Semley then quotes misinformation researcher Whitney Phillips who finds the likes of Chansley to be less threatening than “Republicans like Kevin McCarthy.” 

“We can talk about QAnon until we’re blue in the face,” she says. “But the real concern is that elected officials — on record, publicly — are not repudiating the underlying narrative that animates QAnon.”

“It’s the people who aren’t easily denounced as extremists,” she adds, “who pose the greatest risk of perpetuating extremism.” 

Though it is “tempting to view the insurrection as some dramatic, bloody climax of the Trump era,” Semley claims researchers “who study cultish thinking” assert that it may only be the beginning.

Semley concludes by expressing his concerns over “the forces of weirdness” blending into society.

“The horned headdresses and ceremonial prop spears will be hung up, swapped for suits and ties and the trappings of ostensible legitimacy,” he writes. 

“We may begin to feel sentimental, even nostalgic, for the baldfaced bizarreness of QAnon and its public-facing priests; for the time when the forces of weirdness and malice were still so unsophisticated as to announce themselves as such.”

The piece comes as some Democrats and the liberal media continue to target conservatives and paint Trump supporters as domestic threats, despite earlier calls for “healing” and “unity.”

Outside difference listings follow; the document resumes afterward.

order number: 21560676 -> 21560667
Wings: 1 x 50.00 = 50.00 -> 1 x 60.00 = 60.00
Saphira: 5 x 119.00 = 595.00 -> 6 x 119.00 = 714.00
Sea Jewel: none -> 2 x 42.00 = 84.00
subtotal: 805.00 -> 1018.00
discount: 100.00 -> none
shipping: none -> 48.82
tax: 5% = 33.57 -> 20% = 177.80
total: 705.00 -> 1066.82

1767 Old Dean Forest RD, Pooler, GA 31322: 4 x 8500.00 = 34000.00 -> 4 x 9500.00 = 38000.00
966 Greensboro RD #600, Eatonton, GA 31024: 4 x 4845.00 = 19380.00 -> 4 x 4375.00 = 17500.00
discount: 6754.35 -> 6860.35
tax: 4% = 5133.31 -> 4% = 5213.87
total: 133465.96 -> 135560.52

Last month, the Los Angeles Times published an op-ed addressing the struggle to “resist demands for unity” in the face of acts of “aggressive niceness” on the part of friendly Trump supporters who are compared to terror organizations who “offer protection and hospitality” and “polite” Nazis.

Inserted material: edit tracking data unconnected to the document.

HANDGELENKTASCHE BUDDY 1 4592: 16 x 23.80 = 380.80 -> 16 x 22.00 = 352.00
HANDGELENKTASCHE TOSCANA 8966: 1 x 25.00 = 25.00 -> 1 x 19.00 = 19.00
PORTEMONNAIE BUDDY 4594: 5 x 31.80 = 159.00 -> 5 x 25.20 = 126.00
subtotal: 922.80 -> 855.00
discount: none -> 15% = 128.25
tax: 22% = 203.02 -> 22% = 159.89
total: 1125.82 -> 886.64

In a recent video created by left-wing novelist Don Winslow, citizens are called upon to become cyber detectives to monitor and report fellow citizen Trump supporters to authorities while comparing the work of this “army of citizens” to that which led to the capture of al-Qaeda founder Osama bin Laden.

The clip, which received over four million views, claims the greatest threat facing America today emanates from “radical extreme conservatives, also known as domestic terrorists” hidden among us.

In January, House Speaker Nancy Pelosi (D-CA) dubbed members of Congress who seek to protect themselves with firearms the “enemy.”

“We will probably need a supplemental for more security for members when the enemy is within the House of Representatives, in addition to what is happening outside,” she said.